Prompt: Every line of the material must be reproduced exactly.
---
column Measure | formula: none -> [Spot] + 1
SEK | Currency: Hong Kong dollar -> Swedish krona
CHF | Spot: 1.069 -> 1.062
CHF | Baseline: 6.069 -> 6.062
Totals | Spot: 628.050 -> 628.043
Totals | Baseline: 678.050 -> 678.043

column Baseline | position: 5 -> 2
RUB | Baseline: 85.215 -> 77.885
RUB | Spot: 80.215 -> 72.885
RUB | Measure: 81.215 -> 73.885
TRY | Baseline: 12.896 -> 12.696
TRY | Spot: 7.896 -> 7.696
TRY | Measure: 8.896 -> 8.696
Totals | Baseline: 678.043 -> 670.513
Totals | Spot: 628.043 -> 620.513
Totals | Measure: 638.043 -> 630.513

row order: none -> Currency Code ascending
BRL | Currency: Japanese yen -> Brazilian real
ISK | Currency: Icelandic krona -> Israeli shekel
---
Completed task:
column Measure | formula: none -> [Spot] + 1
SEK | Currency: Hong Kong dollar -> Swedish krona
CHF | Spot: 1.069 -> 1.062
CHF | Baseline: 6.069 -> 6.062
Totals | Spot: 628.050 -> 628.043
Totals | Baseline: 678.050 -> 678.043

column Baseline | position: 5 -> 2
RUB | Baseline: 85.215 -> 77.885
RUB | Spot: 80.215 -> 72.885
RUB | Measure: 81.215 -> 73.885
TRY | Baseline: 12.896 -> 12.696
TRY | Spot: 7.896 -> 7.696
TRY | Measure: 8.896 -> 8.696
Totals | Baseline: 678.043 -> 670.513
Totals | Spot: 628.043 -> 620.513
Totals | Measure: 638.043 -> 630.513

row order: none -> Currency Code ascending
BRL | Currency: Japanese yen -> Brazilian real
ISK | Currency: Icelandic krona -> Israeli shekel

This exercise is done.